After supper there was more talk about going to the farm, and Mr. Bunker said:
“I have been talking with Adam, and this seems the best way to go. Cedarhurst, where Farmer Joel lives, is about forty miles from here. It is not on any railroad, so we shall need to go in the automobile. As our car is hardly large enough to take us all and the trunks we shall need this is what we can do.
“Adam and I will ride to Cedarhurst in the big auto truck that brought the flowers. In that we can also take the baggage—the trunks of clothes and the like. The children can also ride in the truck with me. We’ll fill it full of straw.”
“Oh, that will be fun!” cried Russ.
“A regular straw ride!” added Rose.
“But what about mother?” asked Violet. “Is she going in the truck with us?”
“Your mother and Norah will drive up in our own touring car,” said Mr. Bunker.
“When can we go?” asked Russ.
“In a few days,” his father answered.
“Then I won’t bother to make the seesaw here,” went on Russ. “I’ll save the nails and take them to Farmer Joel’s.”
“That’s a good idea,” agreed Rose. “We can make a lovely teeter-totter up there, and have lots of fun.”
In the early evening, after supper, not much was talked of by the six little Bunkers but the coming visit to Farmer Joel’s. Mrs. Bunker, who had been to the farm some years before with her husband, told the children about it. There were many places where they could have fun, she said.
The evening was passing. Mun Bun and Margy, in spite of their hard work to keep awake, were fast falling asleep, their little heads nodding from side to side and their eyes closing.
“It’s time they were in bed!” cried Mrs. Bunker, when she finally noticed them. “It’s long past their hour. And Laddie and Vi, too! They must go to bed!”
“I’ll carry up Mun Bun,” offered Mr. Bunker.
“And I’ll take Margy,” said Adam, for both the smallest children were now asleep.
“Come, Vi,” suggested her mother. “You and Laddie can go up by yourselves.”

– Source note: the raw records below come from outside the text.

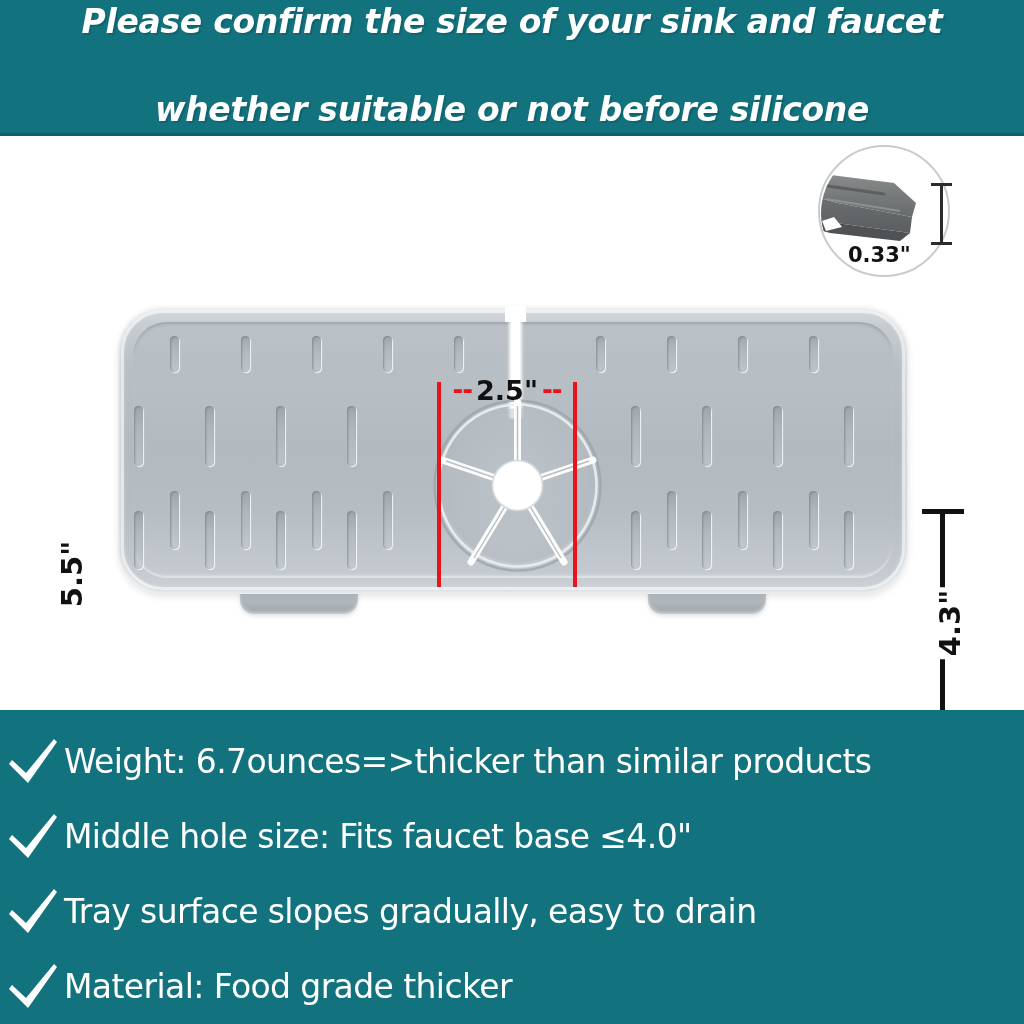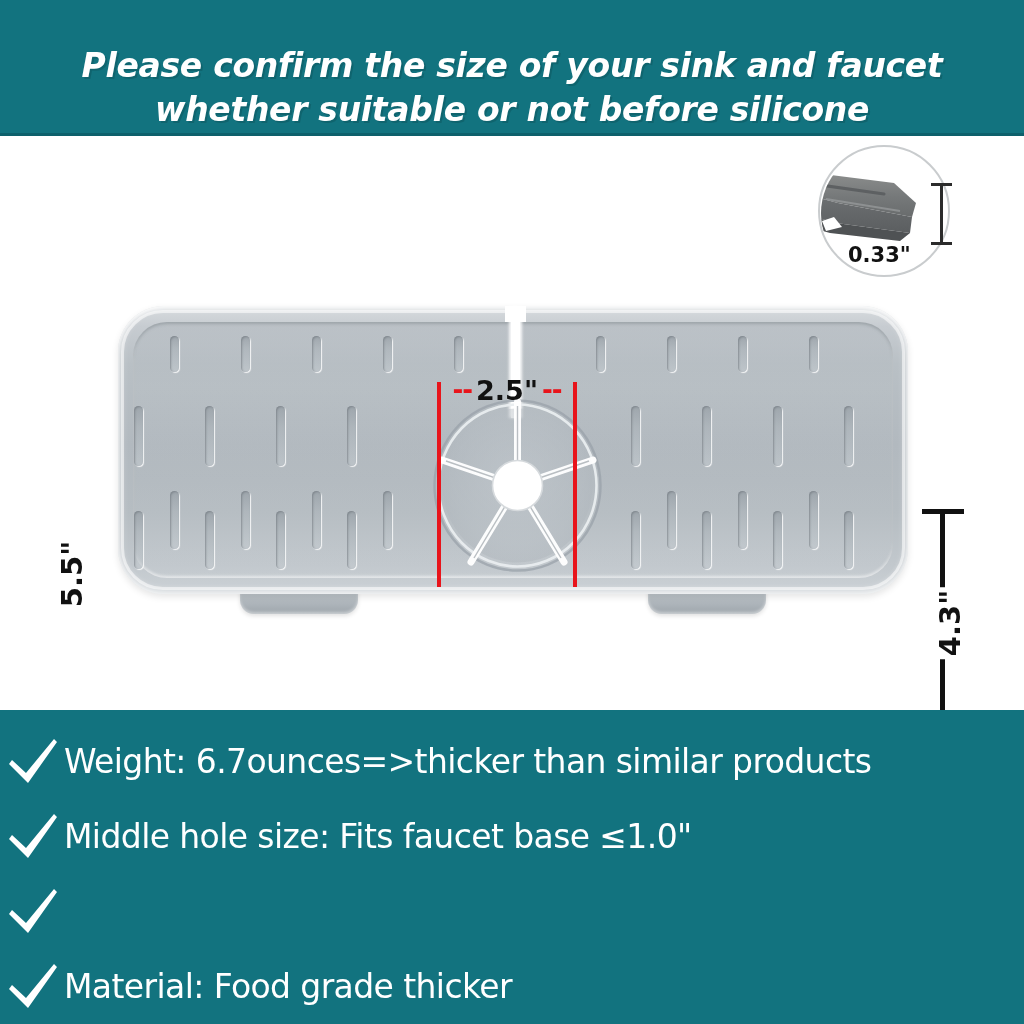"Please confirm the size of" #header-banner { justify-content: flex-end -> space-between }
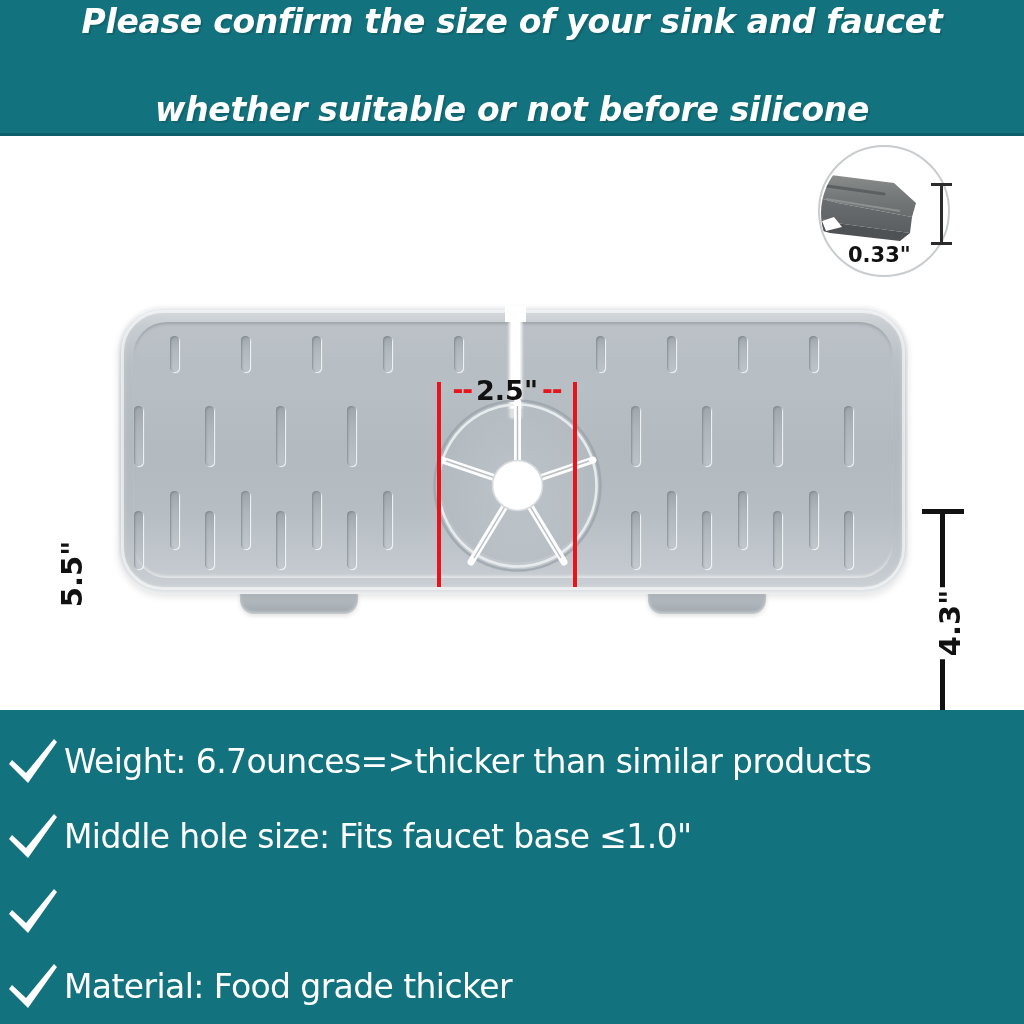"Middle hole size: Fits faucet" span.feature-text { text: 1.0 -> 4.0 }
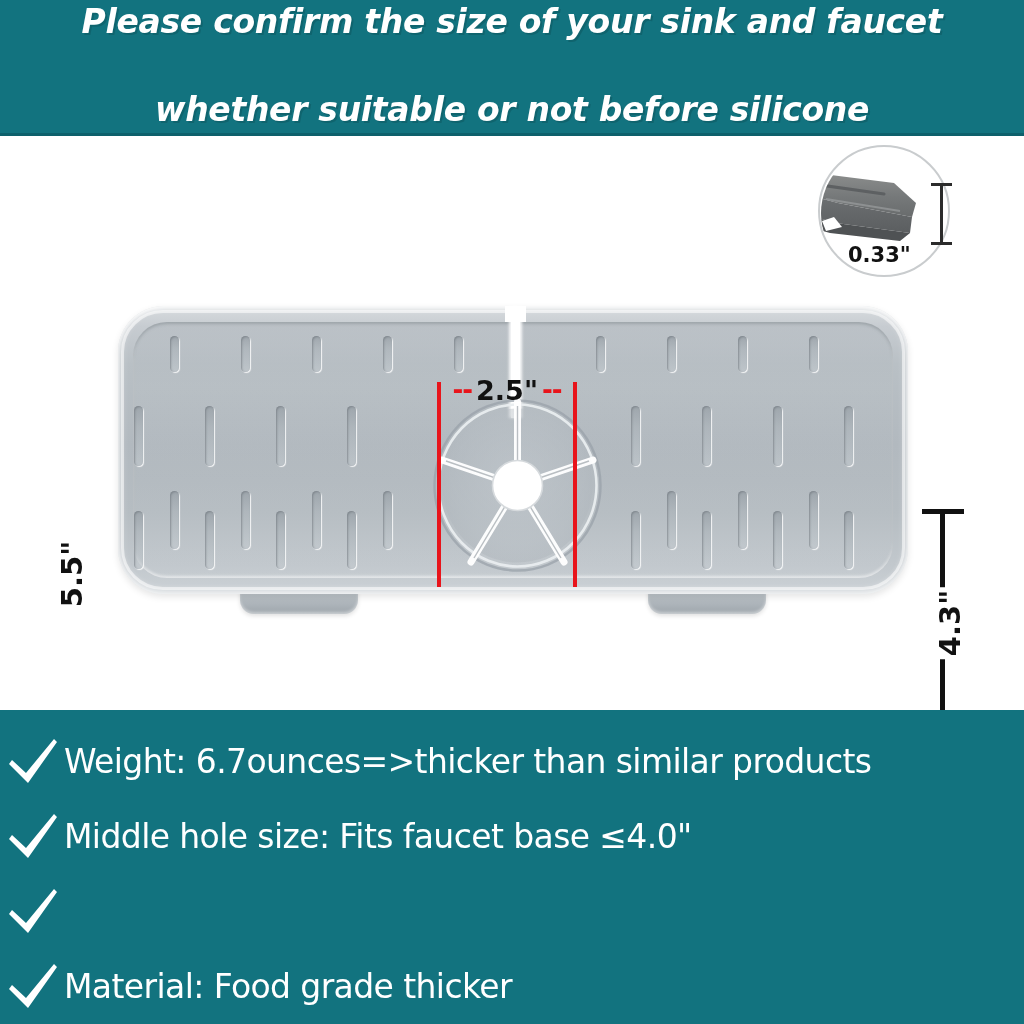"Tray surface slopes gradually, easy" span.feature-text { html: none -> <span>Tray surface slopes gradually, easy to drain</span> }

“Laddie isn’t here,” said Violet.
“He isn’t? Where is he?” asked her mother. “Perhaps he has fallen asleep in a corner of the porch,” for they were sitting out on the piazza talking over the coming visit to Farmer Joel’s.
“No, he isn’t here,” went on Violet. “He got up and walked off a little while ago.”
“Then I guess he went up to bed by himself,” said Mr. Bunker, as he went into the house carrying Mun Bun, while Adam followed with Margy. “I’ll see if he’s in his room,” he added to his wife.
But a little later, when Mr. Bunker called down: “Laddie isn’t up here!” there was some excitement.
“Where can he be?” asked Mrs. Bunker.
“Maybe he’s out in the yard trying to catch lightning bugs,” suggested Rose, for she and Russ were to be allowed to remain up a little later than the smaller children.
“It’s too early for lightning bugs,” replied Mrs. Bunker. “Where can the child have gone? Laddie! Laddie!” she called, raising her voice. “Where are you?”
But the only sound was the singing of the frogs down in the pond—that is, if you call the noise the frogs make “singing.” There was no answer from Laddie.
“He may have wandered down into the garden, to look at some of the flowers you set out,” suggested Mr. Bunker.
“He couldn’t see flowers in the dark,” objected Mrs. Bunker.
“He might if he took a flashlight,” said Russ. “Maybe that’s what he did. I’ll go and look for him.”
“I’ll come and help you,” offered Adam.
But a search through the garden and more calling of Laddie’s name brought no answer from the little fellow.
“Where can he have gone?” exclaimed Mrs. Bunker. “I’m afraid he’s lost.”